Francis “Frank” Johnson was a distinctive figure in U.S. music history, not only because of his many achievements and musical innovations, but also in his unique sociocultural position in the antebellum world. His accomplishments were fascinating, including being the first U.S. musician to tour Europe and to lead an interracial musical performance, alongside a multitude of compositional innovations—some of which are believed to have inspired other composers of and since his time.1
However, Johnson’s concurrent involvement in white, upper-class spaces and various Black churches—as well as records exhibiting pro-Black ideals—suggest a rather dichotomous placement and standing in society and politics.
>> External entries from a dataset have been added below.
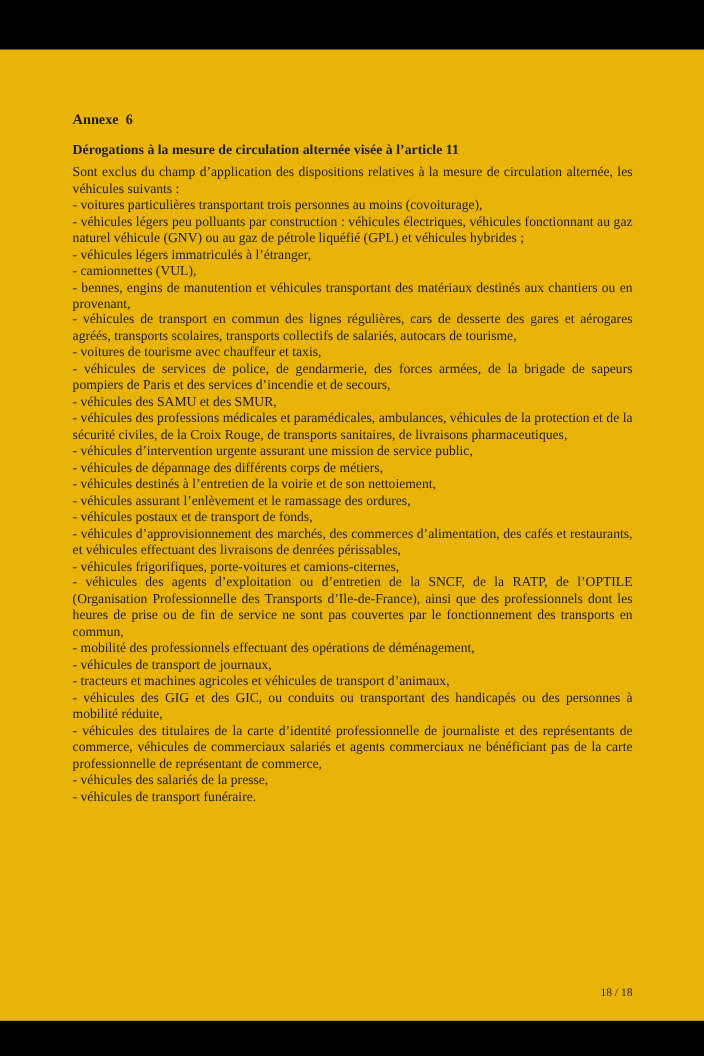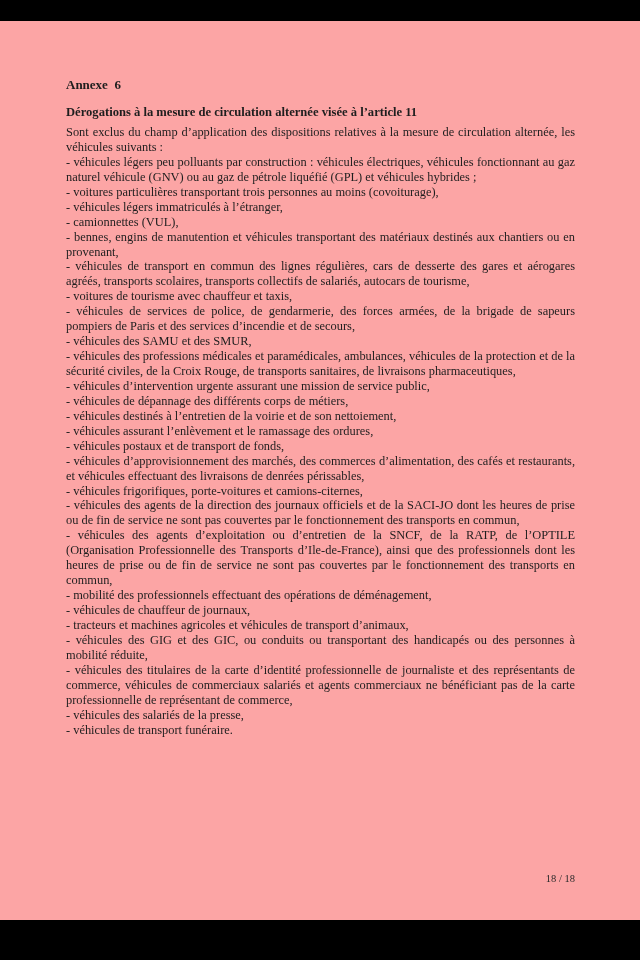--- a/index.html
+++ b/index.html
@@ -27,11 +27,11 @@
   .letterbox.bottom { top: 928px; height: 32px; }
   .page {
     position: absolute;
-    top: 21px;
+    top: 45px;
     left: 0;
     width: 640px;
     height: 899px;
-    background: #fca5a5;
+    background: #eab308;
     color: #1e1e1e;
   }
   .content {

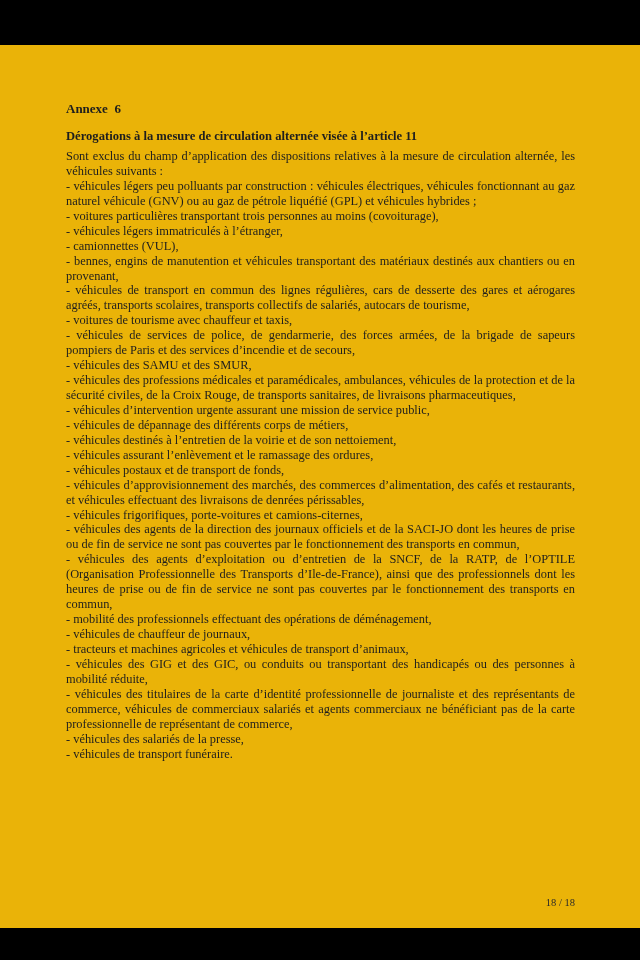--- a/index.html
+++ b/index.html
@@ -80,8 +80,8 @@
       <div class="doc-title">Dérogations à la mesure de circulation alternée visée à l’article 11</div>
       <div class="intro">Sont exclus du champ d’application des dispositions relatives à la mesure de circulation alternée, les véhicules suivants :</div>
       <div class="list">
+          <div class="list-item">- voitures particulières transportant trois personnes au moins (covoiturage),</div>
           <div class="list-item">- véhicules légers peu polluants par construction : véhicules électriques, véhicules fonctionnant au gaz naturel véhicule (GNV) ou au gaz de pétrole liquéfié (GPL) et véhicules hybrides ;</div>
-          <div class="list-item">- voitures particulières transportant trois personnes au moins (covoiturage),</div>
           <div class="list-item">- véhicules légers immatriculés à l’étranger,</div>
           <div class="list-item">- camionnettes (VUL),</div>
           <div class="list-item">- bennes, engins de manutention et véhicules transportant des matériaux destinés aux chantiers ou en provenant,</div>

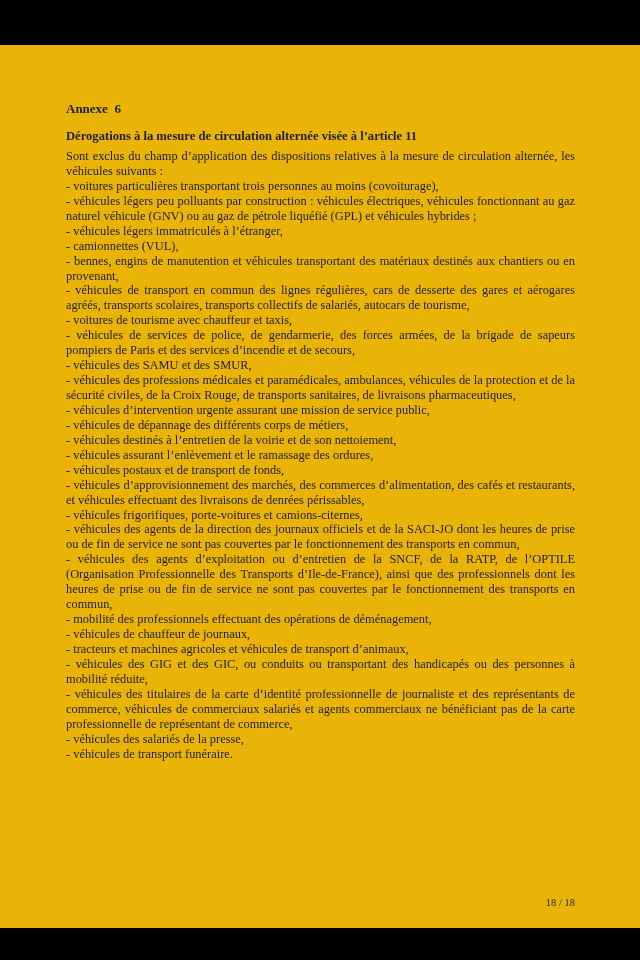--- a/index.html
+++ b/index.html
@@ -97,7 +97,6 @@
           <div class="list-item">- véhicules postaux et de transport de fonds,</div>
           <div class="list-item">- véhicules d’approvisionnement des marchés, des commerces d’alimentation, des cafés et restaurants, et véhicules effectuant des livraisons de denrées périssables,</div>
           <div class="list-item">- véhicules frigorifiques, porte-voitures et camions-citernes,</div>
-          <div class="list-item">- véhicules des agents de la direction des journaux officiels et de la SACI-JO dont les heures de prise ou de fin de service ne sont pas couvertes par le fonctionnement des transports en commun,</div>
           <div class="list-item">- véhicules des agents d’exploitation ou d’entretien de la SNCF, de la RATP, de l’OPTILE (Organisation Professionnelle des Transports d’Ile-de-France), ainsi que des professionnels dont les heures de prise ou de fin de service ne sont pas couvertes par le fonctionnement des transports en commun,</div>
           <div class="list-item">- mobilité des professionnels effectuant des opérations de déménagement,</div>
           <div class="list-item">- véhicules de chauffeur de journaux,</div>

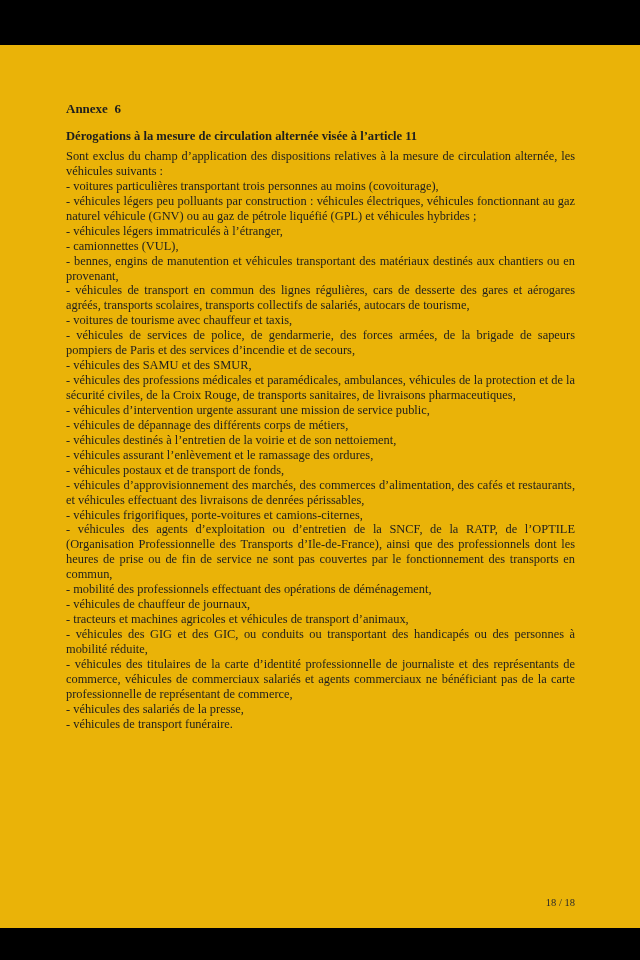--- a/index.html
+++ b/index.html
@@ -99,7 +99,7 @@
           <div class="list-item">- véhicules frigorifiques, porte-voitures et camions-citernes,</div>
           <div class="list-item">- véhicules des agents d’exploitation ou d’entretien de la SNCF, de la RATP, de l’OPTILE (Organisation Professionnelle des Transports d’Ile-de-France), ainsi que des professionnels dont les heures de prise ou de fin de service ne sont pas couvertes par le fonctionnement des transports en commun,</div>
           <div class="list-item">- mobilité des professionnels effectuant des opérations de déménagement,</div>
-          <div class="list-item">- véhicules de chauffeur de journaux,</div>
+          <div class="list-item">- véhicules de transport de journaux,</div>
           <div class="list-item">- tracteurs et machines agricoles et véhicules de transport d’animaux,</div>
           <div class="list-item">- véhicules des GIG et des GIC, ou conduits ou transportant des handicapés ou des personnes à mobilité réduite,</div>
           <div class="list-item">- véhicules des titulaires de la carte d’identité professionnelle de journaliste et des représentants de commerce, véhicules de commerciaux salariés et agents commerciaux ne bénéficiant pas de la carte professionnelle de représentant de commerce,</div>

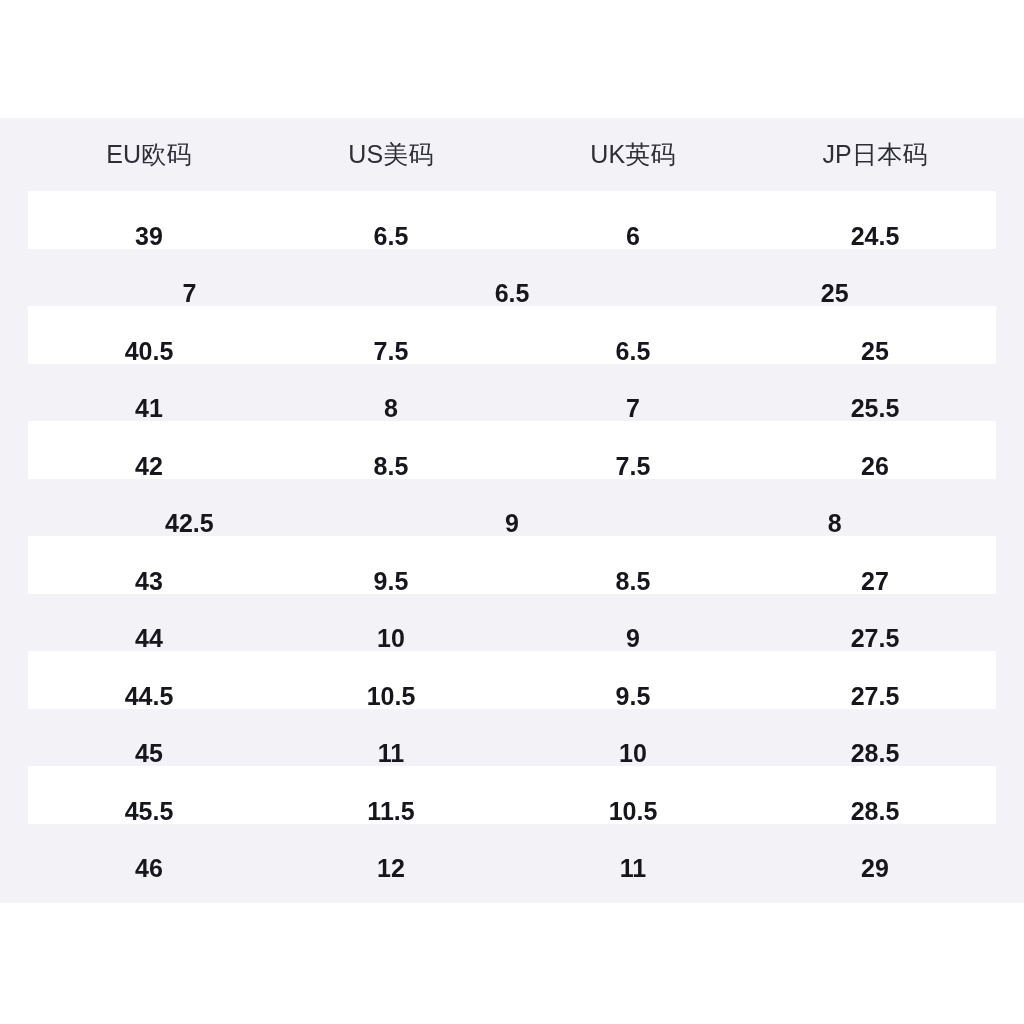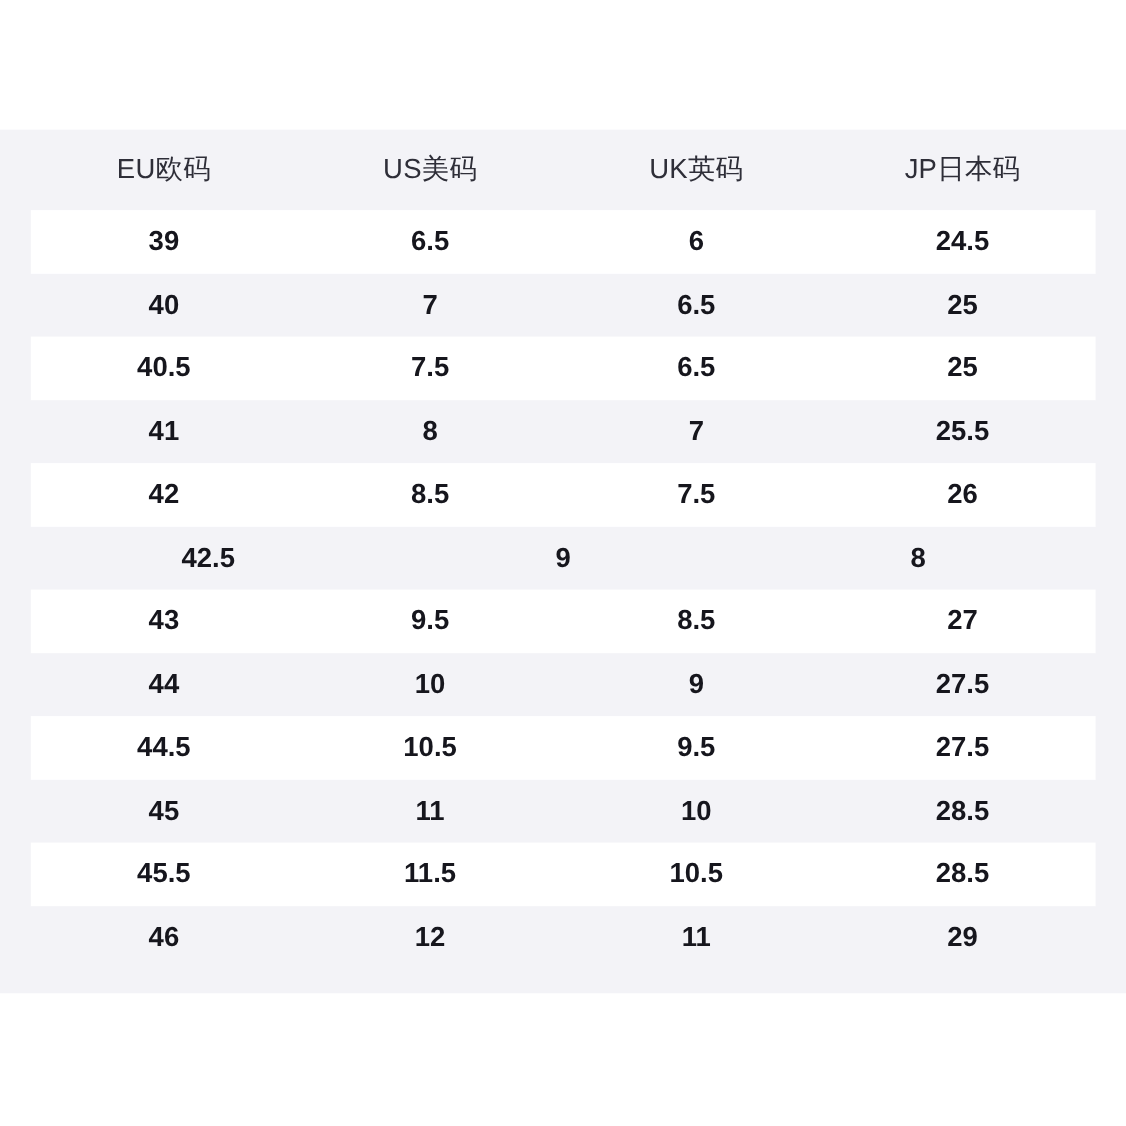--- a/index.html
+++ b/index.html
@@ -66,7 +66,7 @@
     width: 968px;
     margin: 0 28px;
     height: 57.5px;
-    align-items: center;
+    align-items: flex-end;
     box-sizing: border-box;
   }
   .chart-row.row-odd {

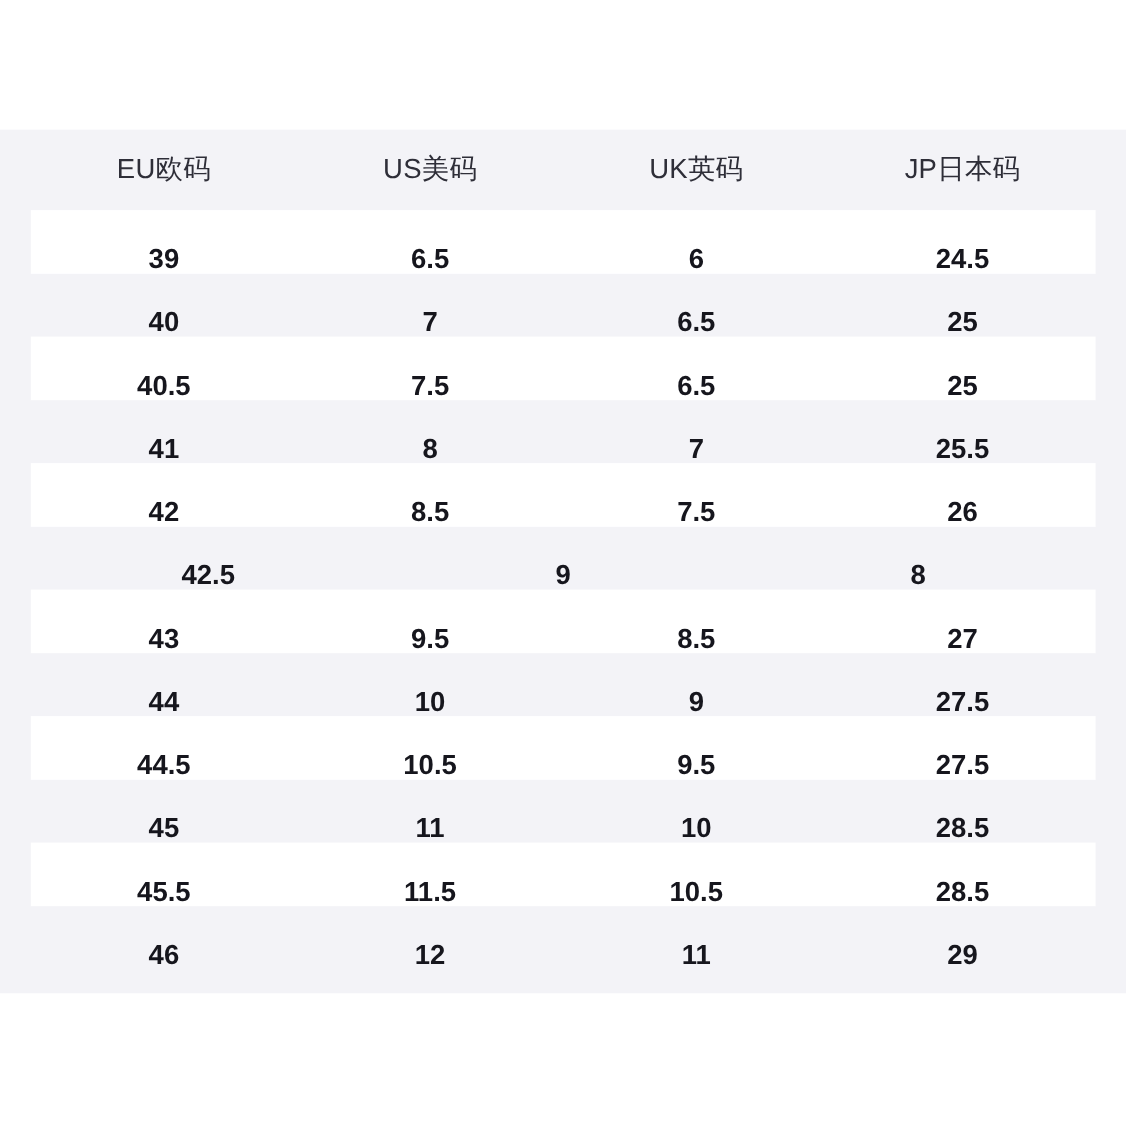--- a/index.html
+++ b/index.html
@@ -107,7 +107,6 @@
           <div class="chart-cell">24.5</div>
         </div>
         <div class="chart-row row-even">
-          <div class="chart-cell">40</div>
           <div class="chart-cell">7</div>
           <div class="chart-cell">6.5</div>
           <div class="chart-cell">25</div>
While Johnson mostly avoided minstrel songs/shows—with the exception of “Miss Lucy Long” and “Sam of Tennessee and Dandy Jim of Caroline”—he primarily composed and performed patriotic band music and within European classical genres.2,3 Albeit, secondary source note that Johnson only performed “Miss Lucy Long” in England to appease the British upper-class, and “refused to cater to racism” by never performing the piece for Philadelphia.4 Even though Philadelphia was a rather progressive city with an Abolitionist society compared to the rest of the country at the time, incidents of hate, mockery, and racism were still present.5 It almost seemed as if he was living a double life, hidden between the pages of long-forgotten history periodicals—and I became deeply invested in trying to uncover whatever meager clues I could manage to find.
I was particularly drawn to his pieces “Recognition March of the Independence of Hayti” and “The Grave of a Slave” (pictured above), and what they could reveal about Johnson’s complicated relationship with white audiences and society. The lyrics of Johnson’s “The Grave of a Slave” were set to an abolitionist poem by Sarah Louisa Forten, openly admonished slavery and slave-owners in the text, and was formally published in Philadelphia. His “Recognition March of the Independence of Hayti” was arranged for piano and flute, but still carried similar abolitionist indications and was dedicated to one of the leader’s of the Haitian Revolution, President Jean-Pierre Boyer. Upon visiting his house, one of Johnson’s violin students also recorded that Johnson had President Boyer’s portrait hung over his mantle.6 Considering the many sociopolitical factors that could have negatively impacted the survival and coverage of such documents, these bits of Johnson’s worldview stand out to me as compelling possible evidence for his progressive beliefs.
1 Karpf, Juanita. “Populism with Religious Restraint: William B. Bradbury’s Esther, the Beautiful Queen.” Popular Music and Society 23, no. 1 (Spring, 1999): 1-29. https://www.proquest.com/scholarly-journals/populism-with-religious-restraint-william-b/docview/208074036/se-2.
3 Paul, Henry H., J. R Myers, Silas Sexton Steele, and Francis Johnson. Sam of Tennessee and Dandy Jim of Caroline. Philadelphia (112 S. 3d St.): Osbourn’s Music Saloon, 1844. https://colenda.library.upenn.edu/catalog/81431-p33776484 *Content Warning: Racist and Explicit Language*
4 Newmann, Richard S. Philadelphia Stories: People and Their Places in Early America. ed. Hessinger, Rodney, Richter, Daniel K. United States: University of Pennsylvania Press, Incorporated, 2021. 237.
5 Newmann, Richard S. Philadelphia Stories: People and Their Places in Early America. ed. Hessinger, Rodney, Richter, Daniel K. United States: University of Pennsylvania Press, Incorporated, 2021. 227.